### Material shown

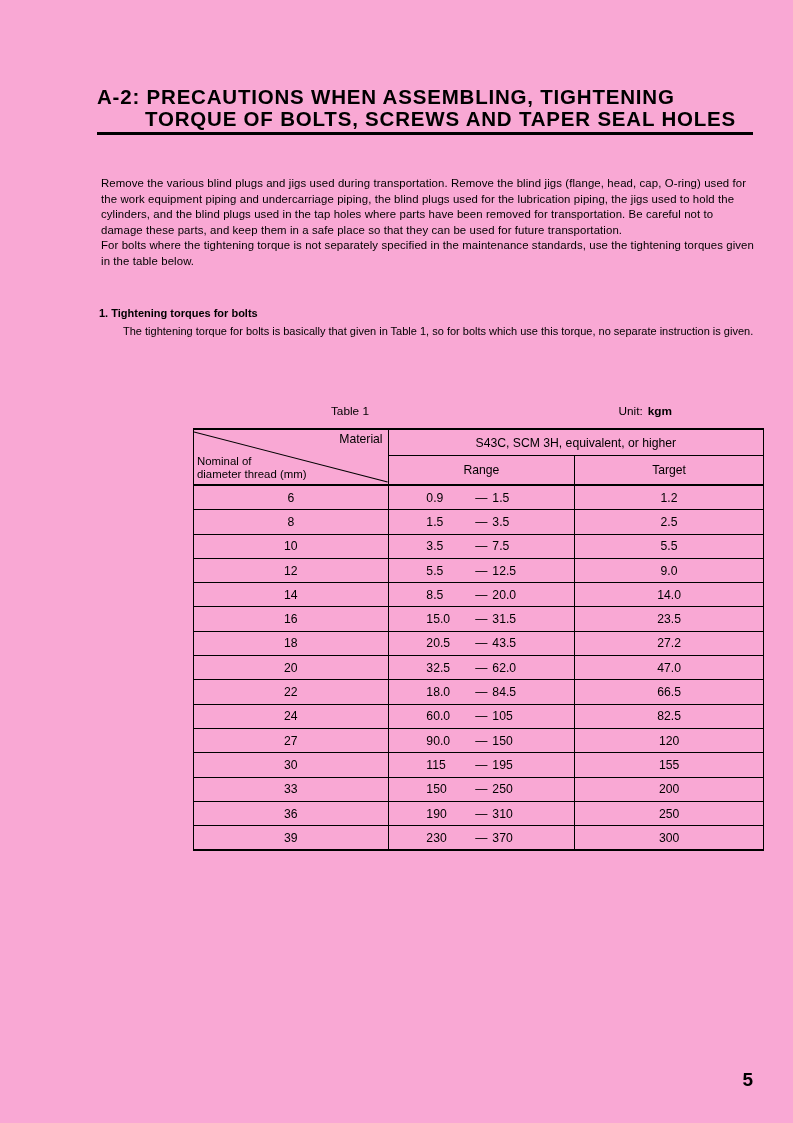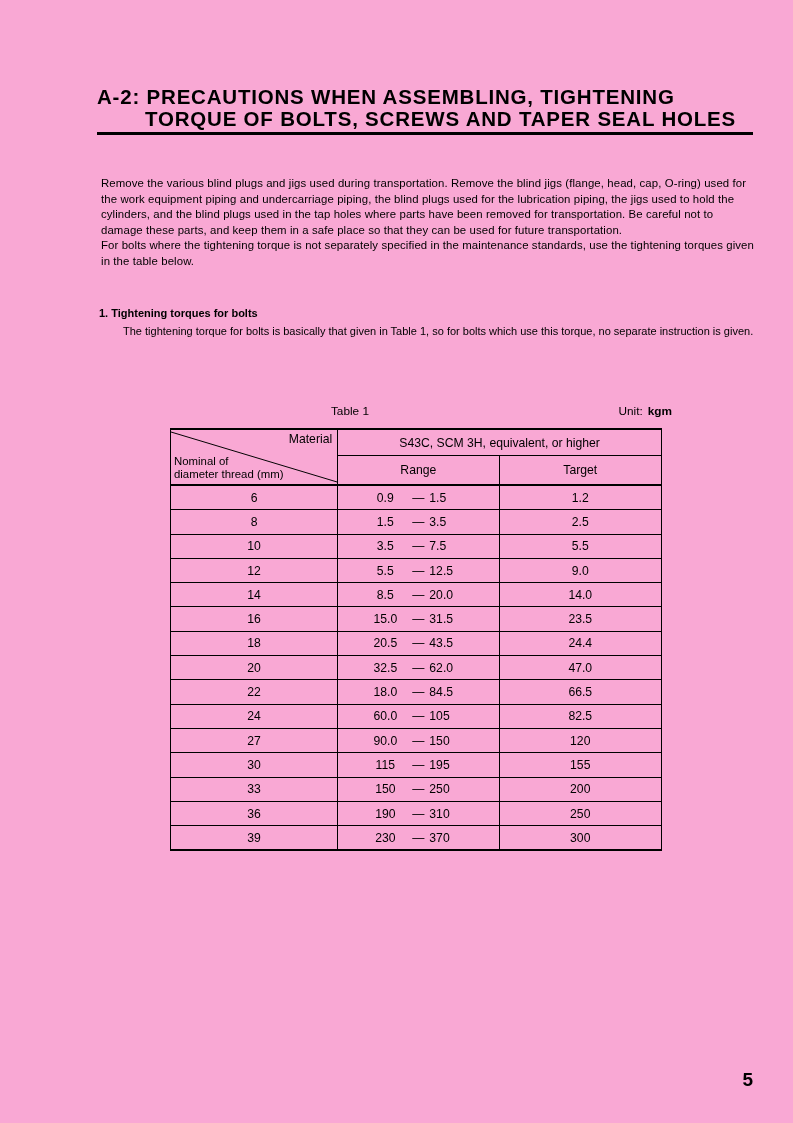--- a/index.html
+++ b/index.html
@@ -136,9 +136,9 @@
   
   .torque-table {
     position: absolute;
-    left: 170px;
+    left: 193px;
     top: 428px;
-    width: 492px;
+    width: 571px;
     border-collapse: collapse;
     font-size: 12.2px;
   }

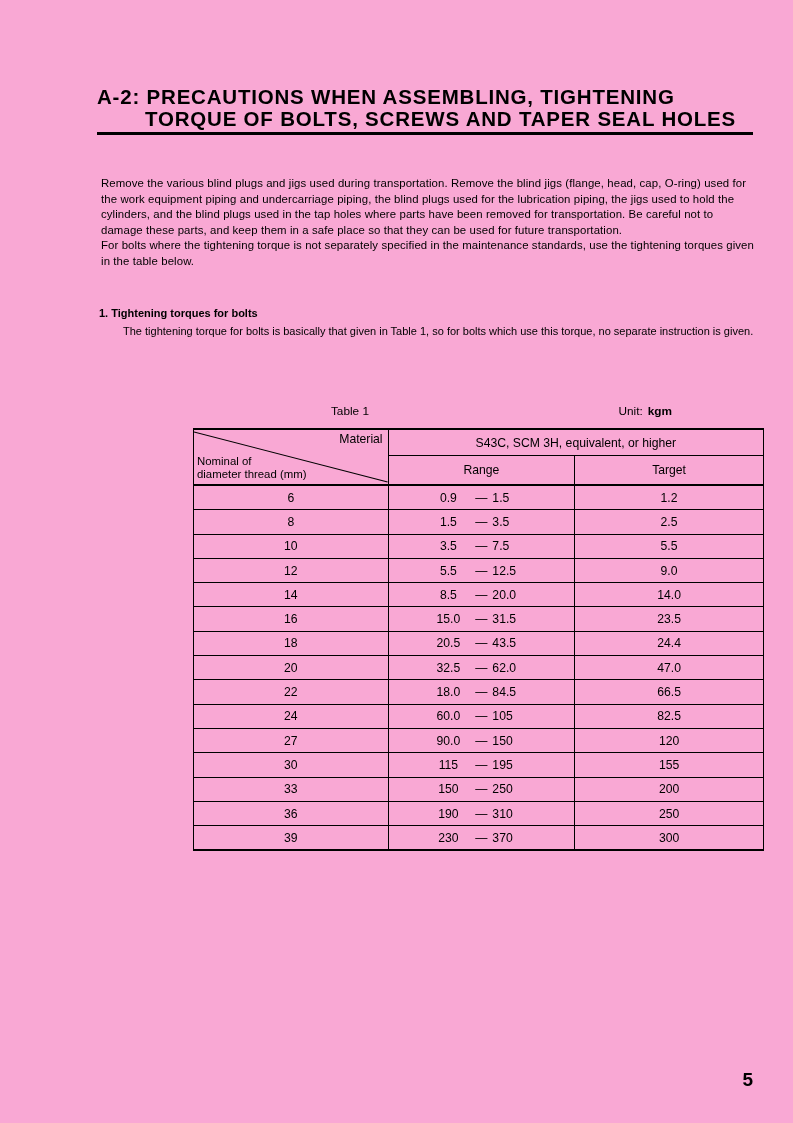--- a/index.html
+++ b/index.html
@@ -206,7 +206,7 @@
   }
   .range-lo {
     width: 44px;
-    text-align: center;
+    text-align: left;
   }
   .range-dash {
     width: 22px;

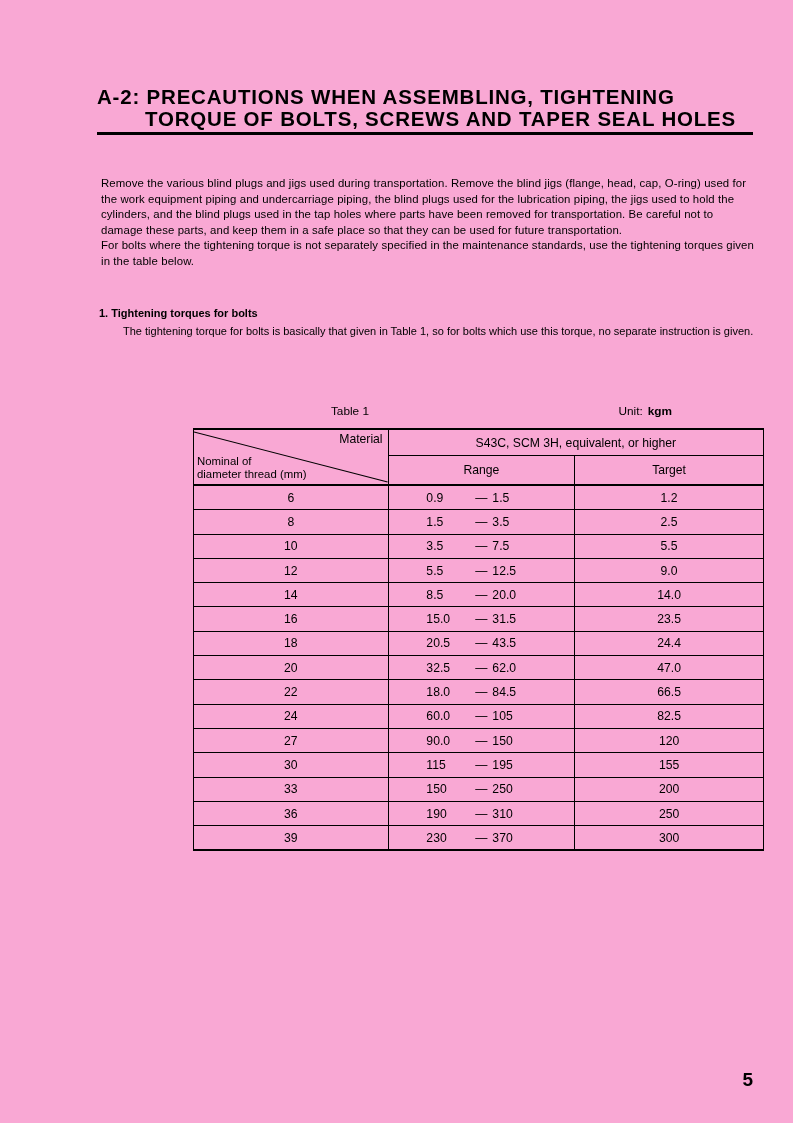--- a/index.html
+++ b/index.html
@@ -351,7 +351,7 @@
               <span class="range-hi">43.5</span>
             </div>
           </td>
-          <td class="col-target">24.4</td>
+          <td class="col-target">27.2</td>
         </tr>
         <tr>
           <td class="cell-size">20</td>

######

Your answer must be one number: how many lines of the data contain "size".

▶ _Response area_
2